President Kabbah on Wednesday visited the old railway works yard at Cline Town, where a national workshop was being held. He made sure to inspect what was left of what once used to be the Sierra Leone Railway.
- The President's visit was prompted by the idea to transform the old railway works yard into a museum for visitors and children who did not have the opportunity of using or even seeing the railway in operation, according to a press release by the Sierra Leonean presidency.
Sierra Leone's President had "always had great interest in the railway," the presidency said. This interest was, however, rekindled with the arrival of British Colonel Steve Davies at IMATT, the International Military Advisory Training Team. Colonel Davies, who is also very keenly interested in railways, said his attention was drawn to the Sierra Leone Railway when he saw one of the engines of the former railway being used in North Wales in the UK.
On coming to Sierra Leone a few months ago, Mr Davies set off to inquire about what was left of the old railway and where they were being kept. After inspecting the old remains, the Colonel started to work on the idea of preserving them.

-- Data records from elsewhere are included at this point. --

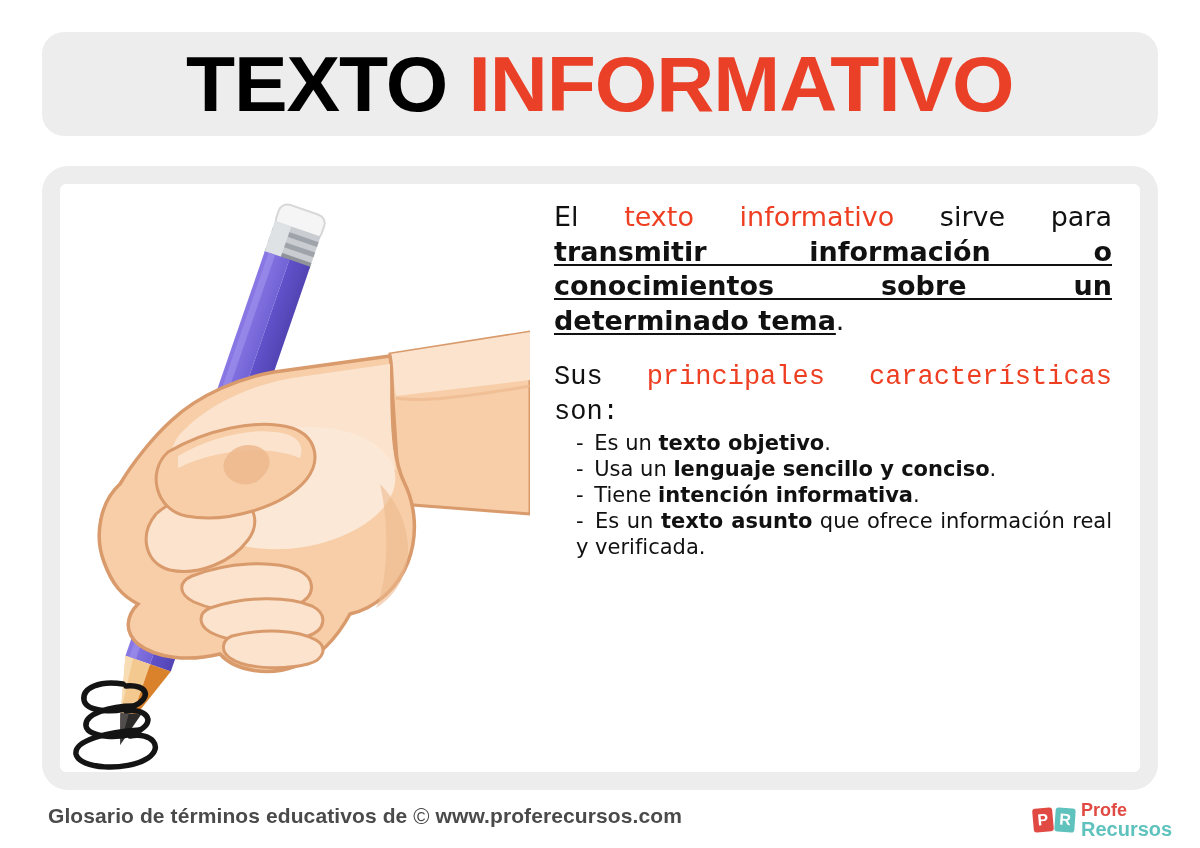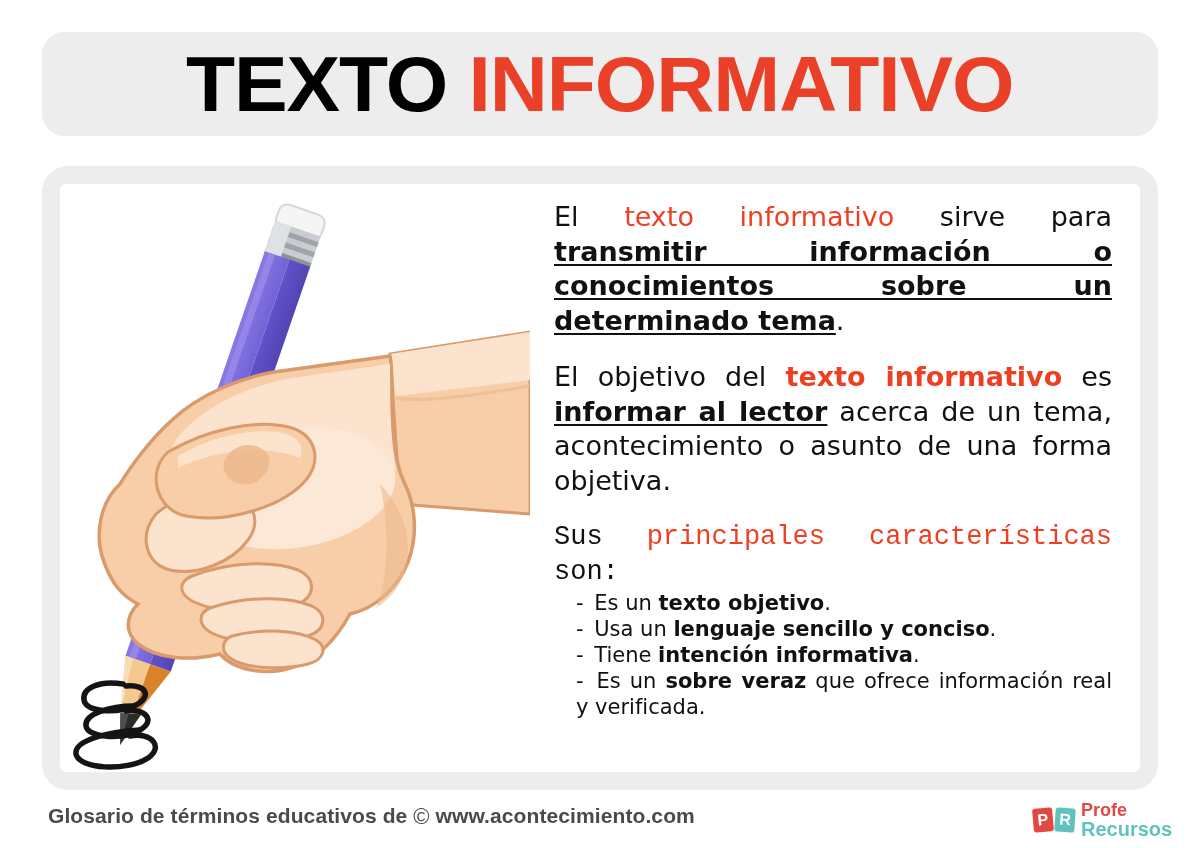--- a/index.html
+++ b/index.html
@@ -249,41 +249,40 @@
 
           <path d="M336 214 C 360 218, 400 214, 470 202" fill="none" stroke="#edb98e" stroke-width="3" opacity="0.7"></path>
         </g>
       </svg>
     </div>
 
     <div class="text-panel">
 
       <p class="para"><span>El </span><span class="red">texto informativo</span><span> sirve para </span><span class="ul-b">transmitir información o conocimientos sobre un determinado tema</span><span>.</span></p>
 
-      <p class="para"><span>El objetivo del </span><span class="red-b">texto informativo</span><span> es </span><span class="ul-b">informar al lector</span><span> acerca de un tema, acontecimiento o asunto de una forma objetiva.</span></p>
 
       <div class="para last">
         <div class="lead"><span>Sus </span><span class="red">principales características</span><span> son:</span></div>
 
         <ul class="list">
           <li><span class="dash">-</span><span> Es un </span><span class="b">texto objetivo</span><span>.</span></li>
 
           <li><span class="dash">-</span><span> Usa un </span><span class="b">lenguaje sencillo y conciso</span><span>.</span></li>
 
           <li><span class="dash">-</span><span> Tiene </span><span class="b">intención informativa</span><span>.</span></li>
 
-          <li class="wrap"><span class="dash">-</span><span> Es un </span><span class="b">sobre veraz</span><span> que ofrece información real y verificada.</span></li>
+          <li class="wrap"><span class="dash">-</span><span> Es un </span><span class="b">texto asunto</span><span> que ofrece información real y verificada.</span></li>
         </ul>
       </div>
 
     </div>
   </div>
 
   <div class="footer">
-    <div class="footer-text"><span>Glosario de términos educativos de</span>&nbsp;<span class="copy">©</span>&nbsp;<span>www.acontecimiento.com</span></div>
+    <div class="footer-text"><span>Glosario de términos educativos de</span>&nbsp;<span class="copy">©</span>&nbsp;<span>www.proferecursos.com</span></div>
 
     <div class="logo">
       <div class="logo-marks">
         <div class="logo-sq p">P</div>
         <div class="logo-sq r">R</div>
       </div>
       <div class="logo-words">
         <span class="w1">Profe</span>
         <span class="w2">Recursos</span>
       </div>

On Wednesday, President Kabbah, accompanied by Sierra Leone's Vice President Solomon Berewa, upon arrival at the National Workshop were taken on a tour of the remaining stock which had been placed at the National Workshop shed since 1975. The railway service in Sierra Leone was scrapped and folded during the days of the late President Siaka Stevens.
Mr Davies said the closure of the narrow gauge railway in 1974 was premature but intimated that in spite of the length of time and the ravages of the war which came to an end in 2001, some of the old engines, carriages and other parts that have survived could still form a significant part of the heritage of the old Sierra Leone Railway.
The collection comprises three locomotive steam engines, diesel locomotive engines, carriage coaches, a pay coach and one goods coach. Also among the collection is the Governor's carriage, a carriage that was built at the Cline Town Workshop for Queen Elisabeth II's visit to Sierra Leone in 1961.
The three locomotive engines, the Hunslet tank engine, built in 1947, the 66 tons Garret No.73 built in 1955 and the Nelly engine, Mr Davies said, "all have their engines intact and can be repaired and renovated."
The British Colonel informed the President and entourage that the sister engine of Nelly is still in use in North Wales in the UK. The pay coaches, he said, "could be rehabilitated for touristic purposes." The government statement did not mention plans for the funding of such a project.